Little children love to help, or at least they think they’re helping and so as moms we let them right? Pero yo no. Nevaeh spoke up again and said “D’ma we need to earn money to buy ourselves a hoverboard, we’ll need more than $100 each.” She also informed me that Rachel would earn money to buy her own scooter. So I informed her that I liked to get what I paid for. If they worked en mi casa, they would have to do a nice job. She has a way of looking at you, a mix between confused and sizing you up, her long eyebrows do the calculating. After a few seconds, the deal was sealed. 

Mari cleaned in detail my living room-vacuumed, dusted and made sure there were no surprises under the cushions and then straightened the throw pillows, bien duro el trabajo 😉. She had to stop and serve herself a glass of ice water, ahhh! Nevaeh was in the backroom organizing the messy books that were all over the place, nevermind that it was mostly their own mess. Plus, she was to vacuum the backroom. She finished with a heavy sigh and said “house work is a lot of hard work D’ma!” Rachel worked hard at picking up all the scattered crayons and wiping the dining room table, she had never ever seen my table so clean! Mira nomas

Recycling

Then came time to recycle. I told them that their daddy had earned his first wages here in the recycling centers. They wanted to follow in their fathers steps. They crushed the cans, separated plastic bottles, then loaded everything into the car and off we went. I love the honest raw expressions that children make when they are in unfamiliar territory. The recycling center was stinky. The recycling containers were gross. While Mari held her nose she studied the people doing their recycling, just like her dad, watchful and wary, occasionally, her left eyebrow shifting upward. The two older girls transferred the cans and bottles into the containers for weighing, a dirty job for sure, I didn’t let Rachel off too easily, I was tough ama and she was instructed to pick up a can or two that had fallen to the ground. While they stood in line to weigh their recycling the bees buzzed around them, it was definitely a stern voice that I had to use to get them to be still. Those bees were making me antsy. As fast as we could we collected our pay, the bees and the smell ran us out!

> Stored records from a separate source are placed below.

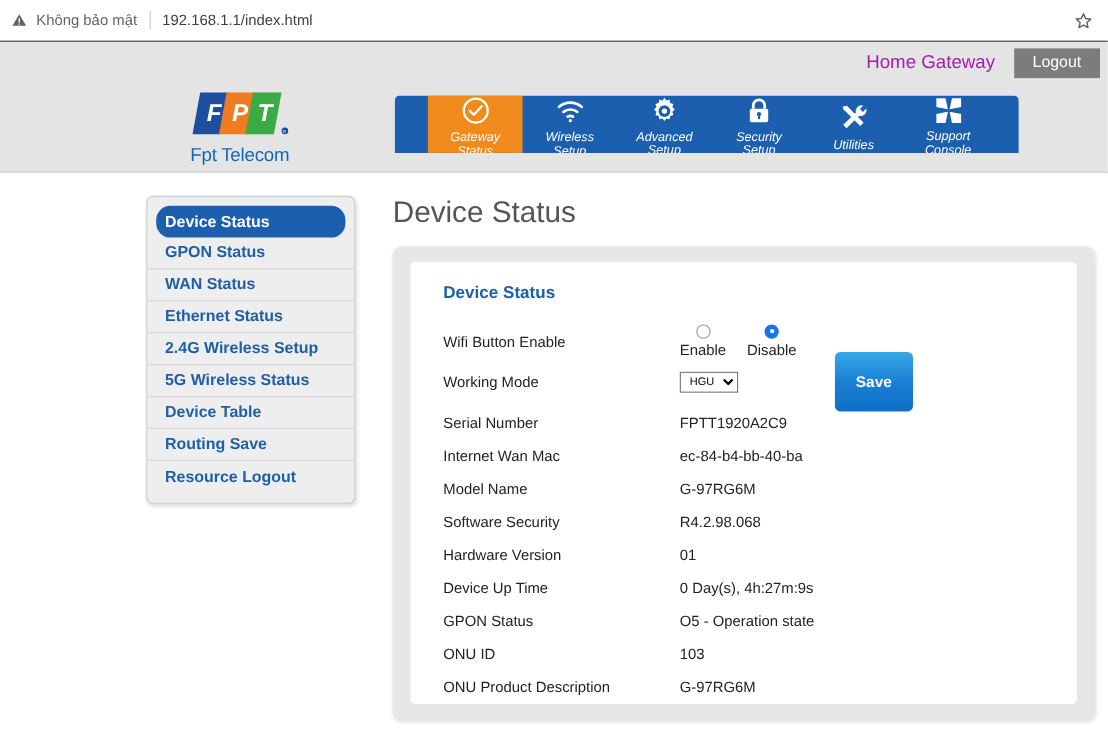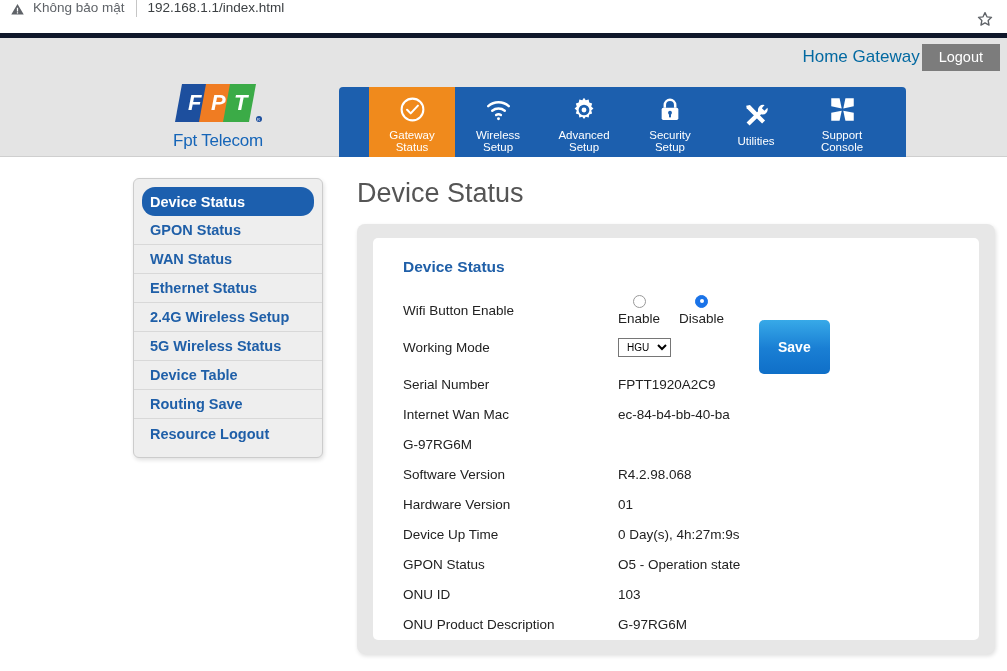"Không bảo mật" .browser-bar { align-items: flex-start -> center; border-bottom: 5px solid #0f172a -> 1px solid #0f172a }
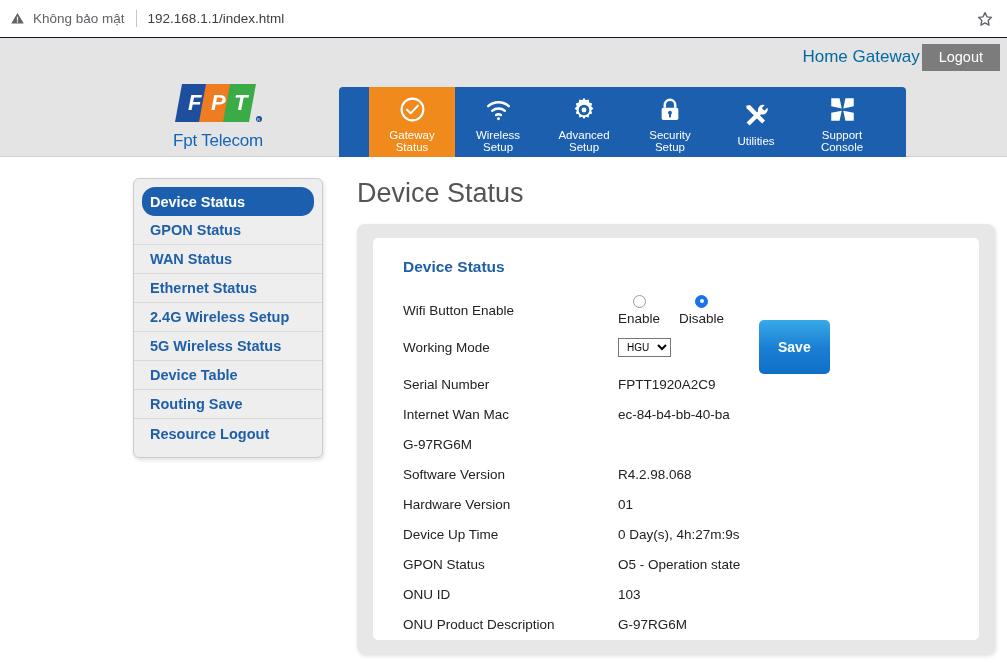"Home Gateway" .home-gateway { color: #0369a1 -> #a21caf; margin-right: 2px -> 17px }
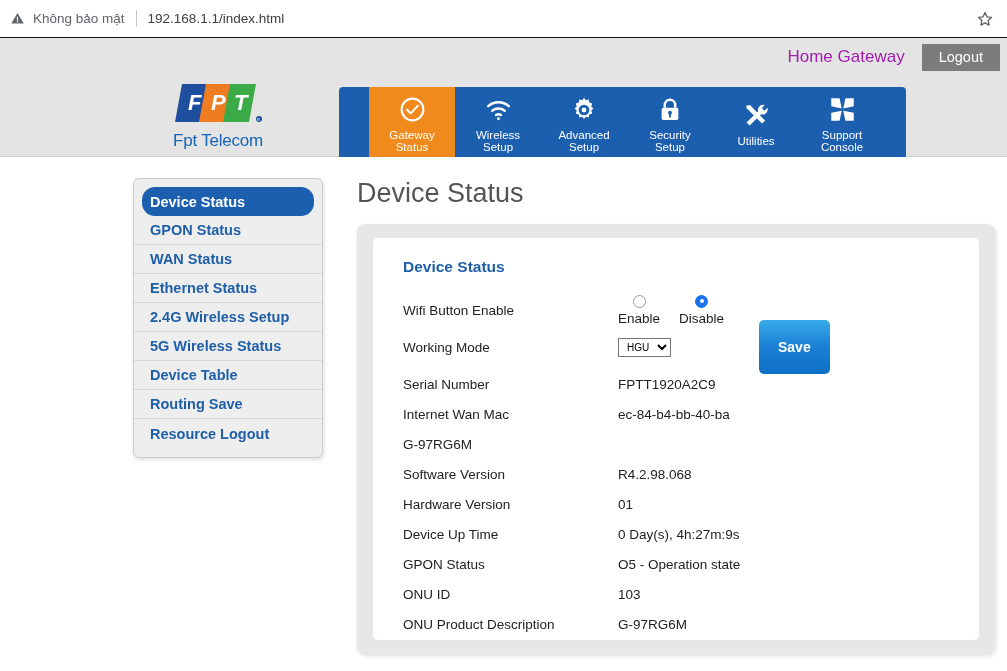"Gateway" .navbar { font-style: none -> italic; height: 70px -> 52px; left: 339px -> 359px }
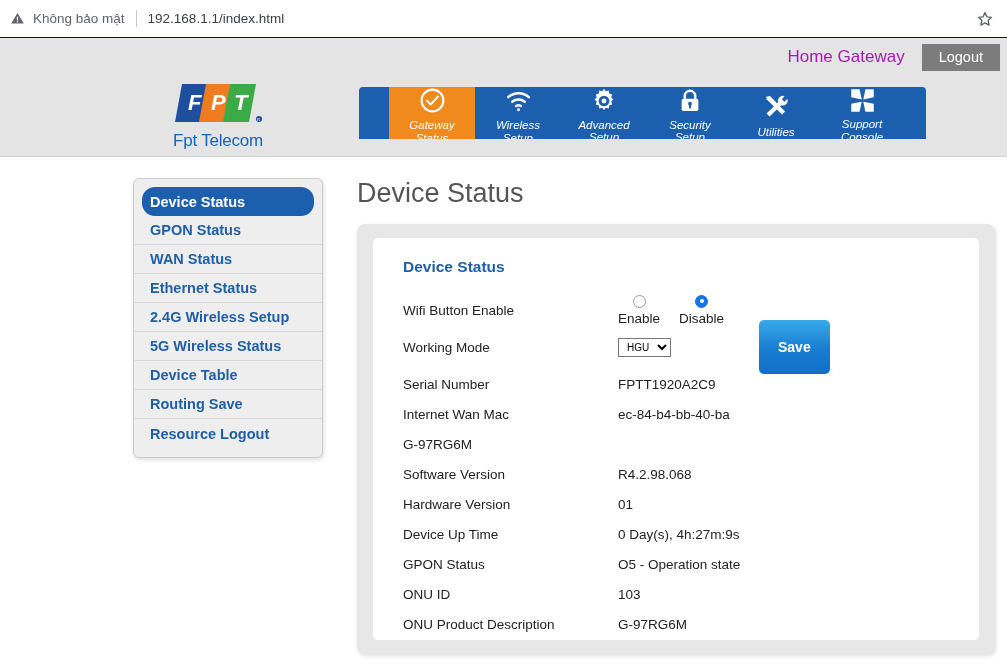"Model Name" div.form-label { html: none -> <div>Model Name</div> }
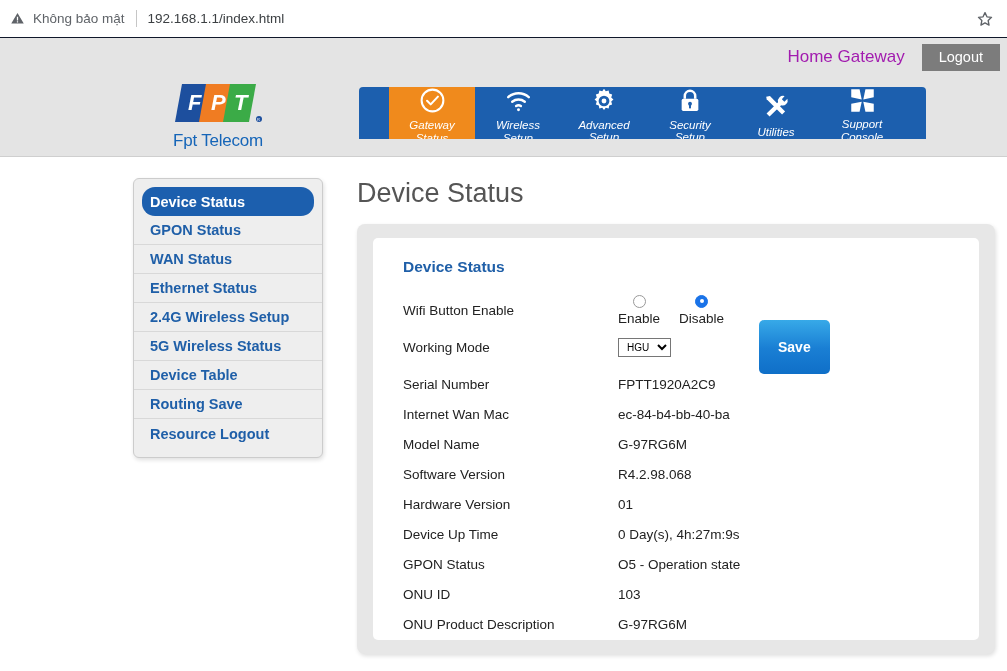"Software Version" div.form-label { text: Version -> Security }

We finished our mandados quickly because their momma was coming to get them and they were anxious to get back home to get their pay. Before we left the house we had written out 3 envelopes with their names and their fund name: Maricella Greene Hoverboard Fund: $100 and one for Neveah Greene. Rachels was a Scooter Fund $50. I had told them that they could make money in 2 different ways; ask for it or work for it. Nevaeh said “We’ll work for it, because I would feel bad if they gave us the money they needed for themselves” I will have to remind her of that when she asks me for money, although, now that I think about it, she doesn’t ask for money, she asks for things😁.

In Conclusion

I’ve read a book about grandparenting, telling me all the “how tos” as far as activities, and dividing my time well, especially as my inheritance multiplies😍. Some grandmas, do all the girly stuff. Once in a while they corner me into doing our nails, but I hope I can teach them some basketball soon, you know, I used to be a basketball coach when I was in high school (that’s for another post). Being their ama has been my blessing and I haven’t confused my hats very often. Are you a Grandma? Nana, Wata or Ama? What’s been your experience?